## [Material for this exercise]
========================

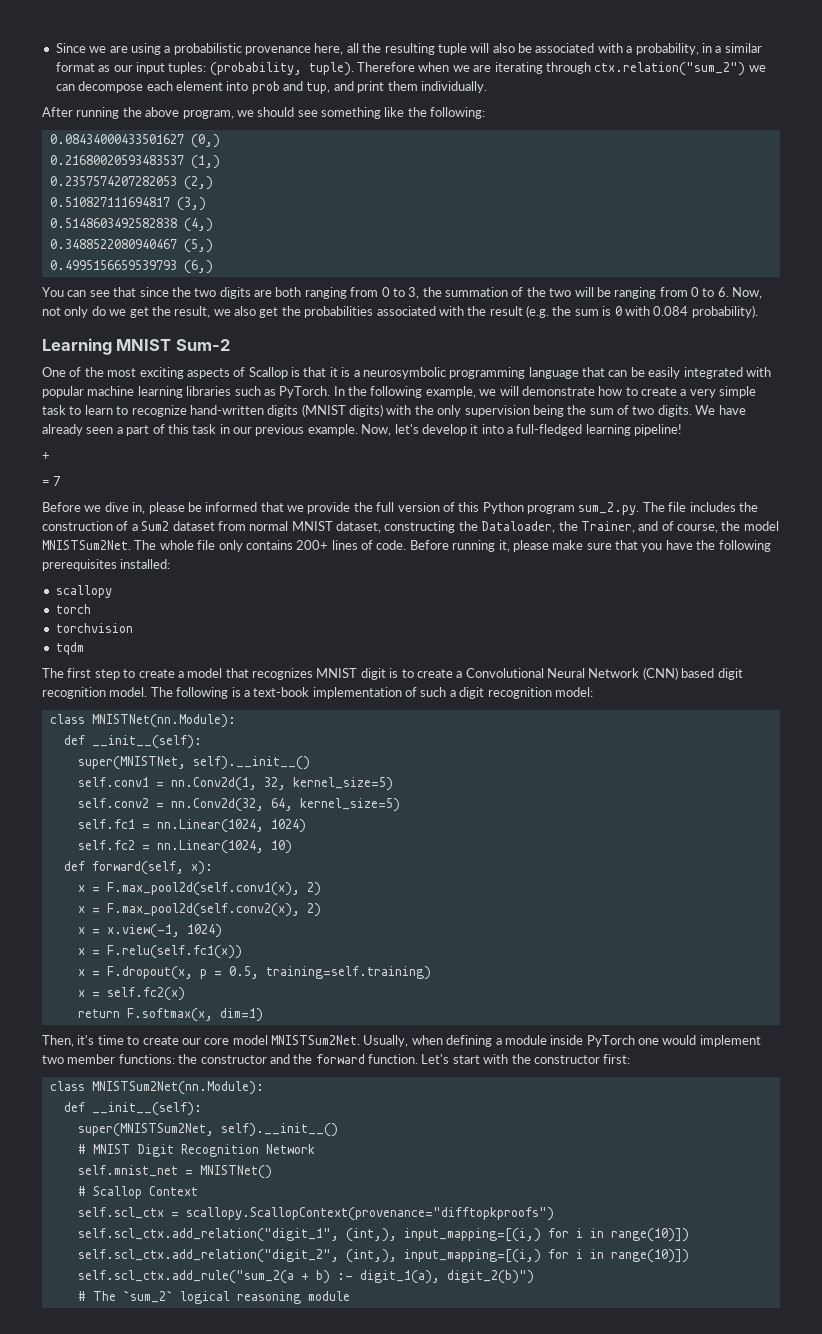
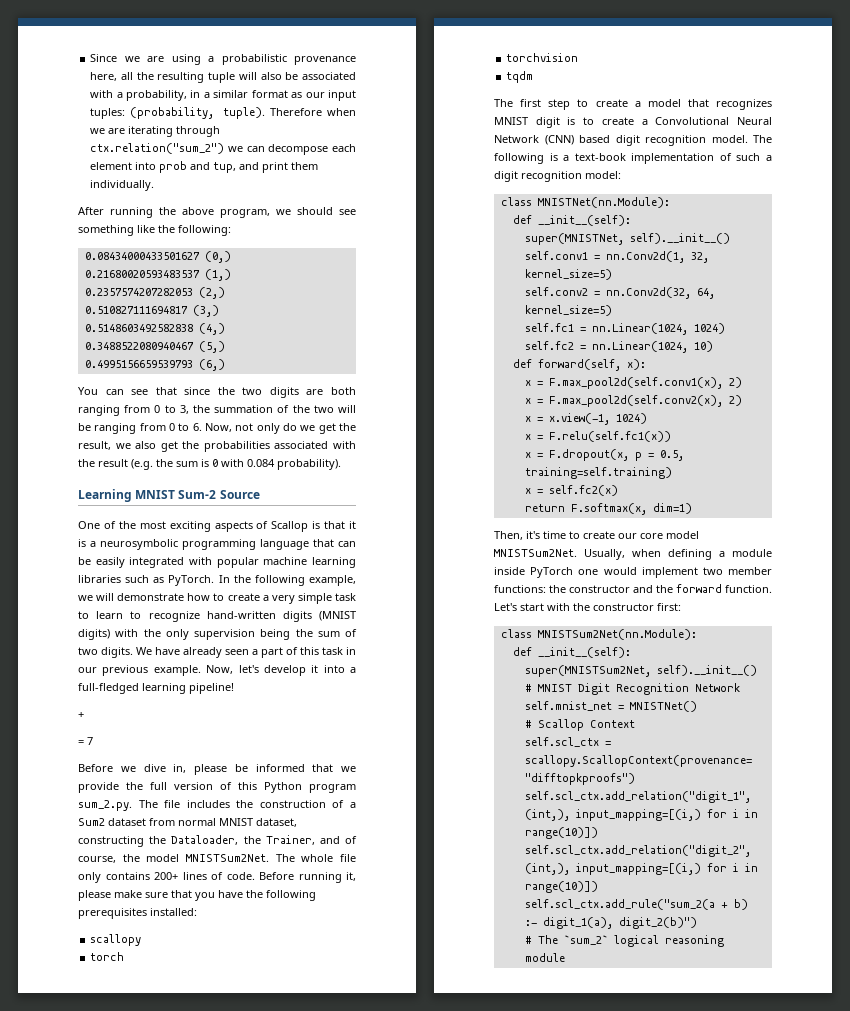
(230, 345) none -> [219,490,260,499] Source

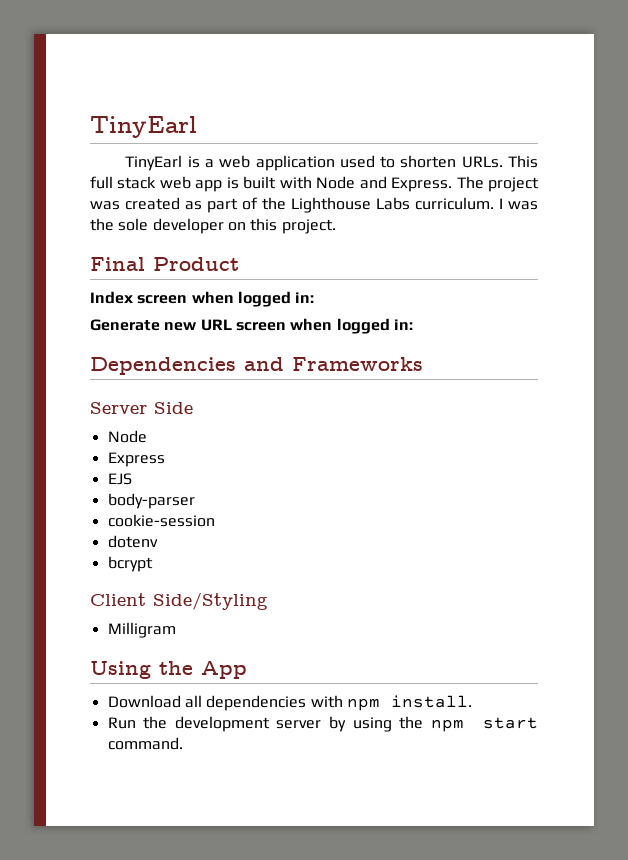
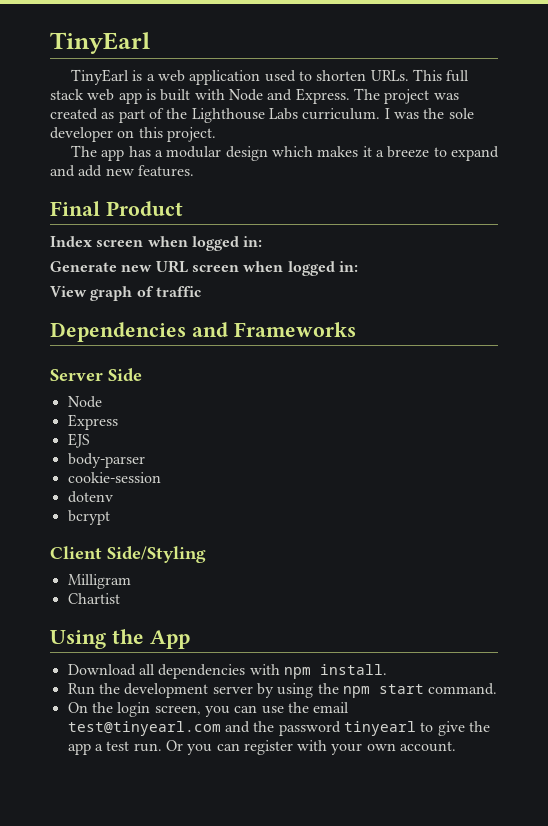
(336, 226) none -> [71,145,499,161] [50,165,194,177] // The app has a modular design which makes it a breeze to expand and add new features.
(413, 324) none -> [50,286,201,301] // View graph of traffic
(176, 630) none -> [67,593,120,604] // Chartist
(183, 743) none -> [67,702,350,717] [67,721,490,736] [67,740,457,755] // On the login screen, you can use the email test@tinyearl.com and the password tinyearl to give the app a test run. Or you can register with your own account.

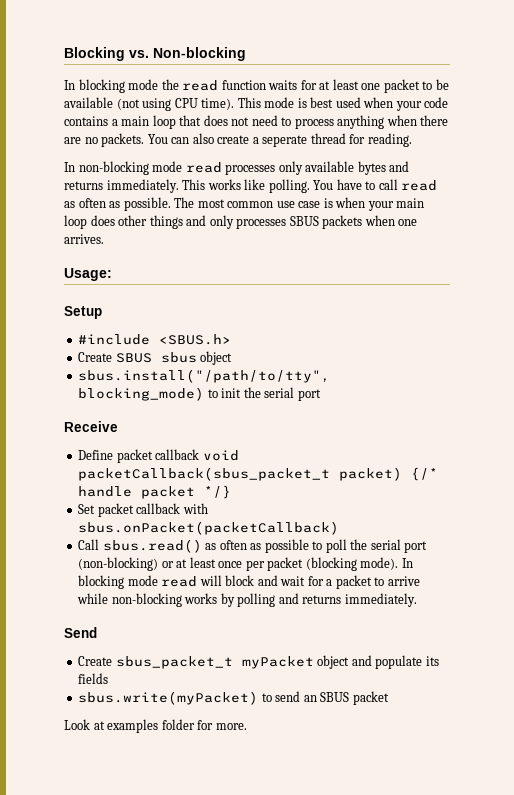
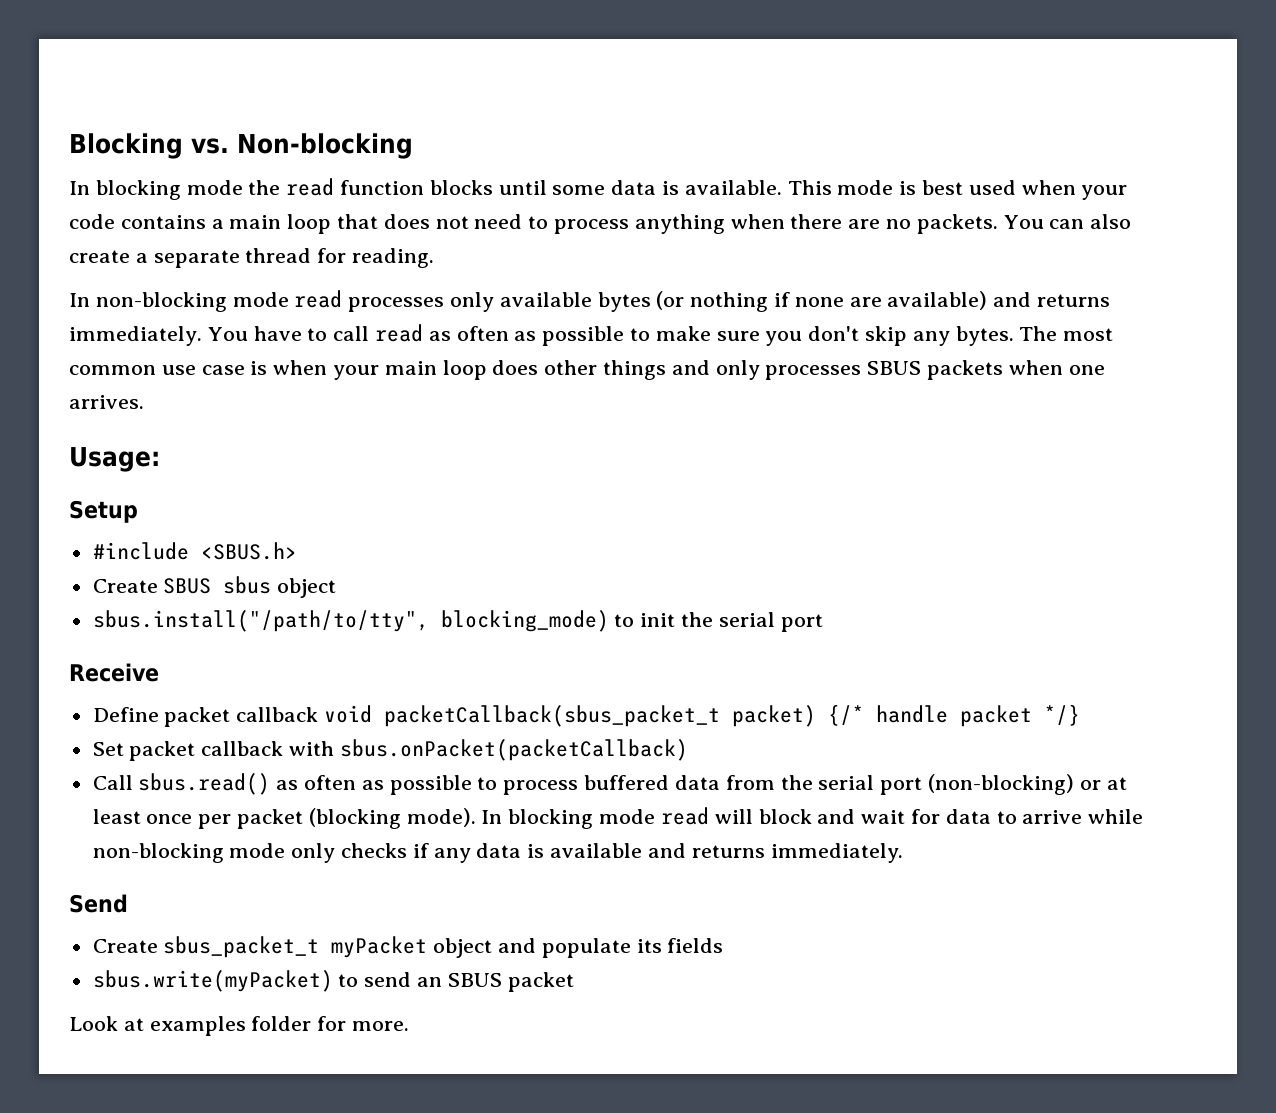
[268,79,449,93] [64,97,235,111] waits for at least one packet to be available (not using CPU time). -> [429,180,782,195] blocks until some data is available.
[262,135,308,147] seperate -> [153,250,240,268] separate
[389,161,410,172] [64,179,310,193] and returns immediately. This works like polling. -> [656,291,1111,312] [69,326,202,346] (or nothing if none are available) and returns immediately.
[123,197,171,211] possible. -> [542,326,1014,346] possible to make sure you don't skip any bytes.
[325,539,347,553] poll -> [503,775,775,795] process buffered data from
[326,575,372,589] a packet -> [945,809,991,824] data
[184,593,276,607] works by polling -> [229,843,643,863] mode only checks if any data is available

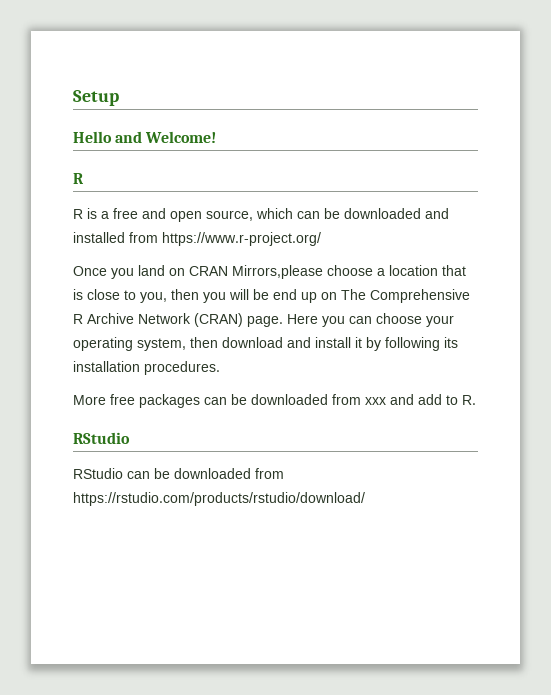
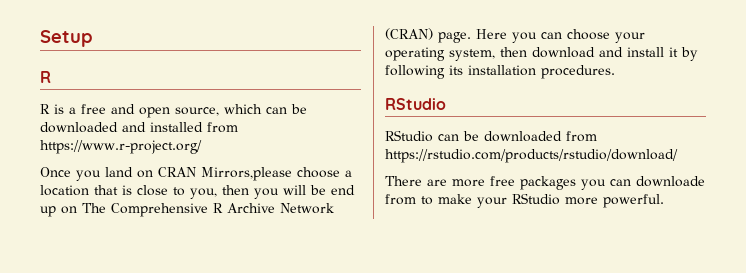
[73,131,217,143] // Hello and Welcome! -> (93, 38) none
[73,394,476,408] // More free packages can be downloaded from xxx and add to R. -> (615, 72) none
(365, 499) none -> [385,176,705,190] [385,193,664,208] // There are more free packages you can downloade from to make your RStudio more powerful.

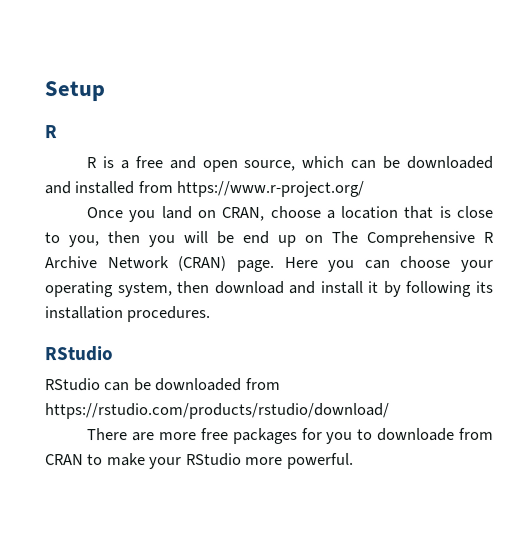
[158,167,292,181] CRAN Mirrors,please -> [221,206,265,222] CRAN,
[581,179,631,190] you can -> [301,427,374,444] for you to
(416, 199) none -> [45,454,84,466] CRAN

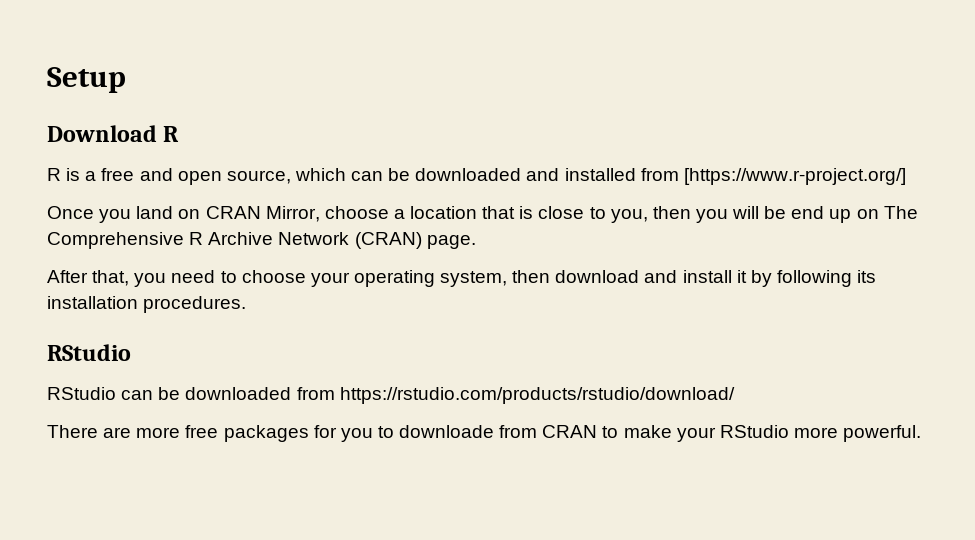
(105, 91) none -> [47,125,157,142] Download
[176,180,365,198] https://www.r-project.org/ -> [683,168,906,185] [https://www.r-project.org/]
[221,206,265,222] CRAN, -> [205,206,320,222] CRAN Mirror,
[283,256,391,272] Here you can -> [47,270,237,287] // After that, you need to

========================

## [Assignment]
Your answer must contain the full data, repeated exactly, without pictures.

## [Result for this exercise]
(230, 345) none -> [219,490,260,499] Source

(336, 226) none -> [71,145,499,161] [50,165,194,177] // The app has a modular design which makes it a breeze to expand and add new features.
(413, 324) none -> [50,286,201,301] // View graph of traffic
(176, 630) none -> [67,593,120,604] // Chartist
(183, 743) none -> [67,702,350,717] [67,721,490,736] [67,740,457,755] // On the login screen, you can use the email test@tinyearl.com and the password tinyearl to give the app a test run. Or you can register with your own account.

[268,79,449,93] [64,97,235,111] waits for at least one packet to be available (not using CPU time). -> [429,180,782,195] blocks until some data is available.
[262,135,308,147] seperate -> [153,250,240,268] separate
[389,161,410,172] [64,179,310,193] and returns immediately. This works like polling. -> [656,291,1111,312] [69,326,202,346] (or nothing if none are available) and returns immediately.
[123,197,171,211] possible. -> [542,326,1014,346] possible to make sure you don't skip any bytes.
[325,539,347,553] poll -> [503,775,775,795] process buffered data from
[326,575,372,589] a packet -> [945,809,991,824] data
[184,593,276,607] works by polling -> [229,843,643,863] mode only checks if any data is available

[73,131,217,143] // Hello and Welcome! -> (93, 38) none
[73,394,476,408] // More free packages can be downloaded from xxx and add to R. -> (615, 72) none
(365, 499) none -> [385,176,705,190] [385,193,664,208] // There are more free packages you can downloade from to make your RStudio more powerful.

[158,167,292,181] CRAN Mirrors,please -> [221,206,265,222] CRAN,
[581,179,631,190] you can -> [301,427,374,444] for you to
(416, 199) none -> [45,454,84,466] CRAN

(105, 91) none -> [47,125,157,142] Download
[176,180,365,198] https://www.r-project.org/ -> [683,168,906,185] [https://www.r-project.org/]
[221,206,265,222] CRAN, -> [205,206,320,222] CRAN Mirror,
[283,256,391,272] Here you can -> [47,270,237,287] // After that, you need to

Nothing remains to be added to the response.